# HTPC video card for use with Sony Bravia X Servies TV



## Guest (Jan 11, 2007)

Hello!

I have used the DVI -> HDMI from my Radeon X1600 Pro to connect to an X Series TV at 1080 and was less than impressed with the picture quality. Can any one offer suggestions as to what would be a decent video card for this purpose?

Cheers :wave:


----------



## Guest (Jan 15, 2007)

Jase76 said:


> Hello!
> 
> I have used the DVI -> HDMI from my Radeon X1600 Pro to connect to an X Series TV at 1080 and was less than impressed with the picture quality. Can any one offer suggestions as to what would be a decent video card for this purpose?
> 
> Cheers :wave:


You should be able to get as a good a picture out of the X1600 as you would any other card. Was it running at native resolution? It may also be worth trying a VGA connection. Was the image quality bad even on the desktop or only when showing video?

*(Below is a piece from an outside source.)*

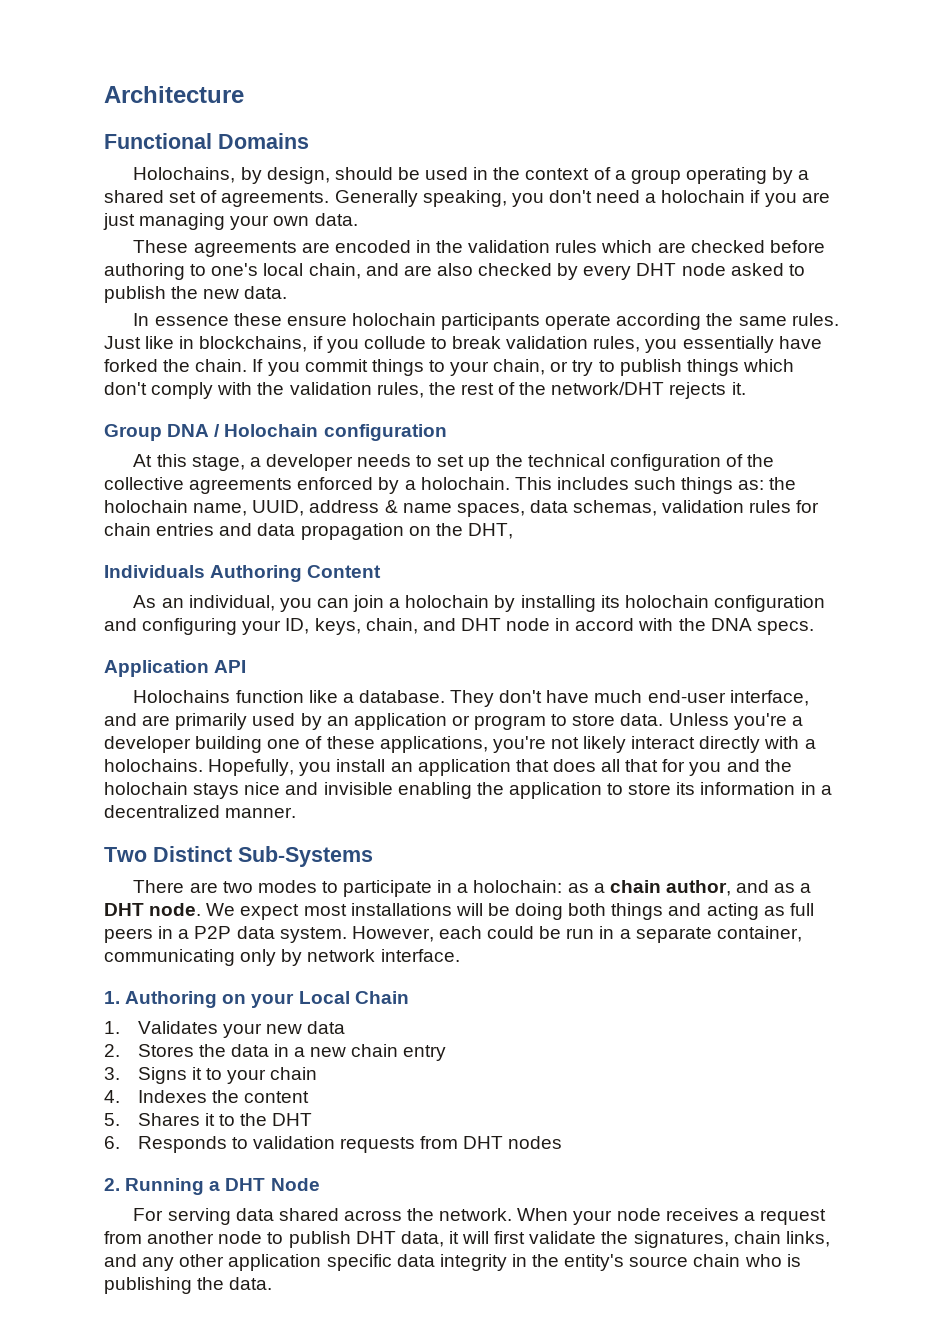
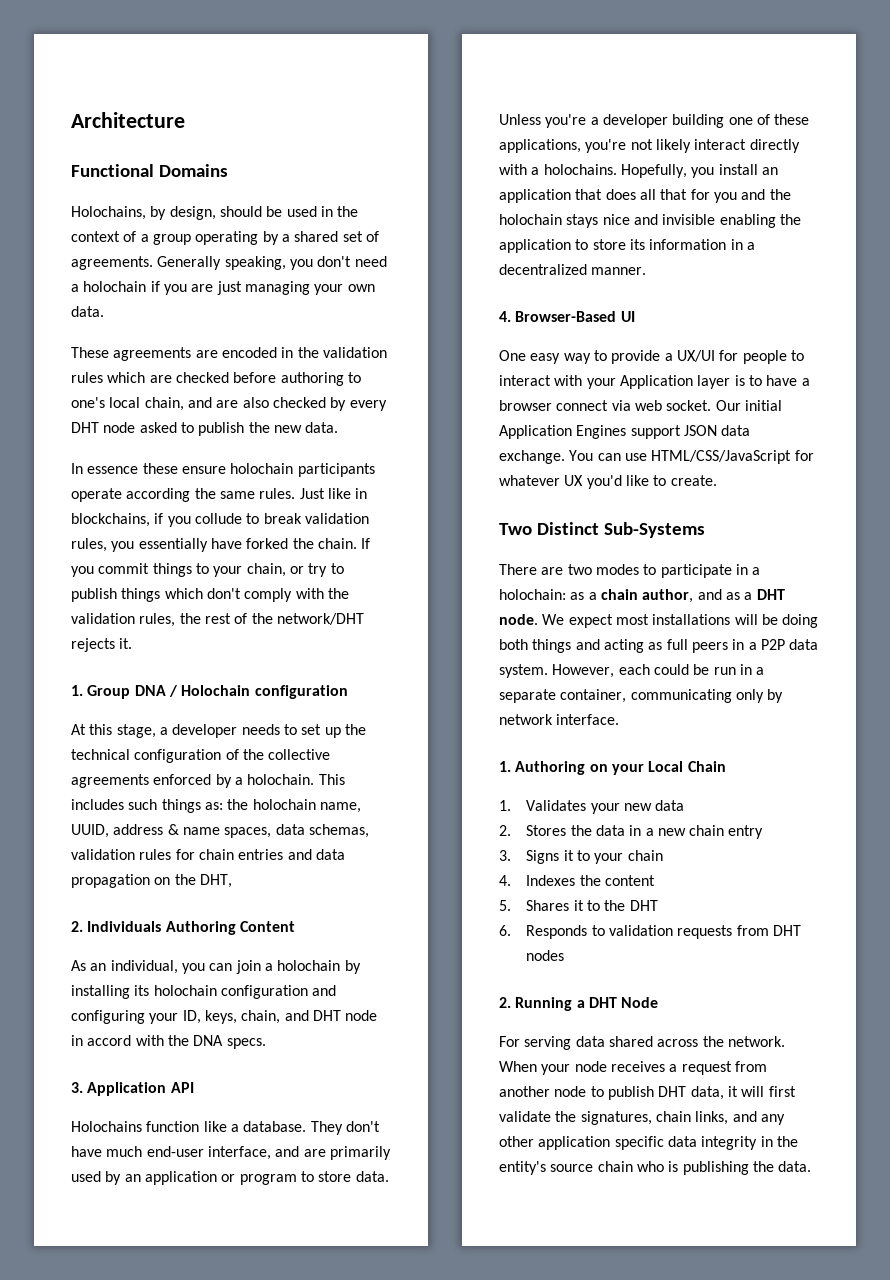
(746, 388) none -> [71,685,83,696] 1.
(513, 531) none -> [71,921,83,932] 2.
(814, 628) none -> [71,1082,83,1093] 3.
(297, 812) none -> [499,311,635,322] [499,350,804,364] [499,375,810,389] [499,400,782,411] [499,425,751,439] [499,450,814,464] [499,475,717,489] // 4. Browser-Based UI // One easy way to provide a UX/UI for people to interact with your Application layer is to have a browser connect via web socket. Our initial Application Engines support JSON data exchange. You can use HTML/CSS/JavaScript for whatever UX you'd like to create.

If you still want another card I'd look at an nVidia 7600GT.


----------



## Guest (Jan 15, 2007)

Thanks for your reply!

I was justing running the standard windows desktop in the native resolution 1080. Edges of text appeared blocky and some colours (such as folders) off colour. I changed the TV colour settings but these seemed to have minimal effect.

Am looking at a new card for the HTPC and agree with your recommendation :jump:


----------



## Harold Dale (Jun 26, 2006)

Definitely an Nvidia with the advance DeInterlacing and stuff. There are some 7XXX series that have HDCP DVI ports if your ever thinking of doing Blu Ray or HD-Dvd drives.


----------